Pasaquan is this compound in Buena Vista, Georgia, out in the middle of nowhere that was created by this great visionary outsider artist who lived there named St. EOM, Eddie Owens Martin. I almost think of him as like the white, visual Sun Ra. He turned his house and property into a safe place for all the hippies and freaks in the ’60s to go hide away, and he just painted and sculptured everything on his property. But he’s also a kind of philosopher. There’s interviews with him where he says, “I’m just a poor man’s psychiatrist. People come for the head work, they don’t come for the arts.” And his whole philosophy just really felt like home to me.

Our good friend Col. Bruce Hampton was friends with St. EOM, so I’d heard about this sort of magical place in Buena Vista, Georgia, forever. And we finally snuck over there right out of the lockdown. So that place and those stories kind of felt like part of our thing too. There’s just something about this outsider artist in Georgia in the ’60s that resonates with me. These were brave things to think and feel and do at that time in that place.

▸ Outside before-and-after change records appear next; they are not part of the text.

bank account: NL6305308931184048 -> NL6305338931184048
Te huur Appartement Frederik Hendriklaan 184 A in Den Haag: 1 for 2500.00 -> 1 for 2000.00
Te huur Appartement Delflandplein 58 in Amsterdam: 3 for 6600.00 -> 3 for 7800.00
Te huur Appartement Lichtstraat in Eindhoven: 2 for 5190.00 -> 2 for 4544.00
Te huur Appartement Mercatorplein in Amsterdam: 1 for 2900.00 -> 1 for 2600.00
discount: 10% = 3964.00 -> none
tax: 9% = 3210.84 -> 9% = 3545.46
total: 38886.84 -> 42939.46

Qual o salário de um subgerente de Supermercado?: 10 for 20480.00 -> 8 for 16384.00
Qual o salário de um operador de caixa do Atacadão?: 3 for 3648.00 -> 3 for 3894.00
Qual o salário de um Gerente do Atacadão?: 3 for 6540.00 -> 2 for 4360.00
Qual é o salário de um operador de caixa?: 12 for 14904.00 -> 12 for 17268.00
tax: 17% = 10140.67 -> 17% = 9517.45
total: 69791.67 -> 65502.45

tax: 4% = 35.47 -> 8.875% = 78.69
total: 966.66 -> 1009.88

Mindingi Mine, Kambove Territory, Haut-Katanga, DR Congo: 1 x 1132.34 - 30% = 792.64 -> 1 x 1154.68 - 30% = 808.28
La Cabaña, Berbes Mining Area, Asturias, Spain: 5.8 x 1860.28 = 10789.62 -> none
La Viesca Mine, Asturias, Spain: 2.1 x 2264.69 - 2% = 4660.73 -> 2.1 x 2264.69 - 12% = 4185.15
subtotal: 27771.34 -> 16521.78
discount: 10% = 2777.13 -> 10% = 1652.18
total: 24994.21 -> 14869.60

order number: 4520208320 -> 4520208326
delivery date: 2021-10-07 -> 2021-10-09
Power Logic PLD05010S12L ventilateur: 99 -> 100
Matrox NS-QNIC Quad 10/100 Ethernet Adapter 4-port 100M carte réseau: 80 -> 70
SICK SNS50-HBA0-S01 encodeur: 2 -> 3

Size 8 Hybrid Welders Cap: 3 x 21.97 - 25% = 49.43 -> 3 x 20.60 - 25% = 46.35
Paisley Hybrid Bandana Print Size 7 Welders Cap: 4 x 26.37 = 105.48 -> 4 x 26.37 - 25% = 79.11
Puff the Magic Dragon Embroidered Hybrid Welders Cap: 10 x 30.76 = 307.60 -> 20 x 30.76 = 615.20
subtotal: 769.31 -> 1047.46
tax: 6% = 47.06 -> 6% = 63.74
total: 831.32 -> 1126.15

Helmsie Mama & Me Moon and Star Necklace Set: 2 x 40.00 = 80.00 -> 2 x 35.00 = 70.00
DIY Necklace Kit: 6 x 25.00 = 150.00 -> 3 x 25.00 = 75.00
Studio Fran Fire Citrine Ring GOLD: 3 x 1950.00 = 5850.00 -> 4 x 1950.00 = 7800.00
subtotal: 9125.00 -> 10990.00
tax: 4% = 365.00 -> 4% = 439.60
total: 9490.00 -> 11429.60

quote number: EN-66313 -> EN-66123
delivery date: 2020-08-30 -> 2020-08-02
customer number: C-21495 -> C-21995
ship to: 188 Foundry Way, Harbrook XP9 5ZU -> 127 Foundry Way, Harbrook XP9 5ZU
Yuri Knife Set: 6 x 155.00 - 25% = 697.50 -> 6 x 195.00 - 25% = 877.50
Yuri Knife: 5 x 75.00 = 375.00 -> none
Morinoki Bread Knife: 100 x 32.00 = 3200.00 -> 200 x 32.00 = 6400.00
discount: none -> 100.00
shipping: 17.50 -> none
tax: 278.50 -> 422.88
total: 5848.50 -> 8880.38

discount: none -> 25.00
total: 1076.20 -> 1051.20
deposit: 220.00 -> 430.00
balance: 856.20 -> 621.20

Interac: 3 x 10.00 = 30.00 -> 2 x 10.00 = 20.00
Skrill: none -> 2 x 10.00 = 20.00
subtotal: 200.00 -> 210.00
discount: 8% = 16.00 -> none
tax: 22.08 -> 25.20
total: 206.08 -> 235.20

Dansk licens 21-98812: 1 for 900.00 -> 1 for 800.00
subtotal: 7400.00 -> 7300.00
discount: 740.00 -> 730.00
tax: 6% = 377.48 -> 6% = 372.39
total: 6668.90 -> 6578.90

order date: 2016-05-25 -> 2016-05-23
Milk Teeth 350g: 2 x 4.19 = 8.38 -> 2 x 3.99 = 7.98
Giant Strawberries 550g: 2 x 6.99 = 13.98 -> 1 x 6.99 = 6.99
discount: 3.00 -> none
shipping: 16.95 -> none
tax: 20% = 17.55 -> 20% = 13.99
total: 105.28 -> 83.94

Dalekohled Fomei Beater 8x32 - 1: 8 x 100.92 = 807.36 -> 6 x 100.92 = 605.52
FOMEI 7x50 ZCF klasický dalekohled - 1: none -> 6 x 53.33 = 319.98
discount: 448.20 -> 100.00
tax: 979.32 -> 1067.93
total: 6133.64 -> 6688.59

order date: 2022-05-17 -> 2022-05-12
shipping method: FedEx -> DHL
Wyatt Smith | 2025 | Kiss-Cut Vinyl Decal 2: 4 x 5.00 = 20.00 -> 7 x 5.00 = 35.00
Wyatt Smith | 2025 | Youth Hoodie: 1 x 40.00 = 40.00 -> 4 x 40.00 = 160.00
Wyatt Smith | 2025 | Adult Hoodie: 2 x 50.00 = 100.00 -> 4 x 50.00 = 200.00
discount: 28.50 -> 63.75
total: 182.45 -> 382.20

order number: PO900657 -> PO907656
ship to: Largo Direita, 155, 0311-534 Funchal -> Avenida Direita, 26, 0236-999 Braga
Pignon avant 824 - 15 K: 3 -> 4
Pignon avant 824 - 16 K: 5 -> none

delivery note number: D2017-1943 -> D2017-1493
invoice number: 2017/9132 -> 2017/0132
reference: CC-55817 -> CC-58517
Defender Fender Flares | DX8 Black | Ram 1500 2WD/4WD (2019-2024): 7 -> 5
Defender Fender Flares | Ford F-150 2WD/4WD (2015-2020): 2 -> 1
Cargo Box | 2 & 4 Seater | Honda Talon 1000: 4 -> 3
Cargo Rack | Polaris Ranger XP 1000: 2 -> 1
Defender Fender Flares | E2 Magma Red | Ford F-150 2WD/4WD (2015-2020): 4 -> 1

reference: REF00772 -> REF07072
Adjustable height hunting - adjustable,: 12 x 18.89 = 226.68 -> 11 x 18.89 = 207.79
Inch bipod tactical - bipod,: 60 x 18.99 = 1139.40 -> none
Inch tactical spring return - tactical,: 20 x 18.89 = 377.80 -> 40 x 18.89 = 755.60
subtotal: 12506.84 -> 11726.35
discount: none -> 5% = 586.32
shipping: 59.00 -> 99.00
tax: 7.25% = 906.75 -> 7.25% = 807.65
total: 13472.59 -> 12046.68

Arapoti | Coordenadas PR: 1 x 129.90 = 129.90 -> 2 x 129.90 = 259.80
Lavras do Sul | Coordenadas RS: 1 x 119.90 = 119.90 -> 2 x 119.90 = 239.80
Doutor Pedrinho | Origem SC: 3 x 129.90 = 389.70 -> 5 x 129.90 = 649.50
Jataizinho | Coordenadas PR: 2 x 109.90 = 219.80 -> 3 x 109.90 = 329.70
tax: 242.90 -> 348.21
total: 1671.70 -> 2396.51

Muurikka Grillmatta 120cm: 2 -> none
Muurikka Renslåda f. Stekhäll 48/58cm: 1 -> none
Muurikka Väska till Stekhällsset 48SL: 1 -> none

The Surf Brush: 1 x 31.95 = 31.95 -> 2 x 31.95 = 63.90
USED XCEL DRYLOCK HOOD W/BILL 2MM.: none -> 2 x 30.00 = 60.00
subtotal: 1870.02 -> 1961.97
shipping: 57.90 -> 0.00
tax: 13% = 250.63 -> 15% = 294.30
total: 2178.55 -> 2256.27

You mentioned that Col. Bruce Hampton was an important mentor for you.

Yeah, I miss Colonel, man. He was the one that cracked my head open about music. I met Colonel when I was 12 years old. Actually, one of the first times I was at his house in Atlanta, he was playing me a VHS tape of a 10-minute documentary on St. EOM and Pasaquan. That was one of the first times I hung with Colonel.

He took me record shopping around the same time, and he bought me a vinyl copy of Hampton Grease Band’s Music To Eat. Later on, he bought me A Love Supreme and Sun Ra’s Live At The Village Vanguard. That was life-changing shit for me in my early teens. I remember after listening to A Love Supreme with Colonel, I just kind of sat there trying to figure out what just happened. I don’t think it hit me until about an hour later. There was this delayed reaction with that record.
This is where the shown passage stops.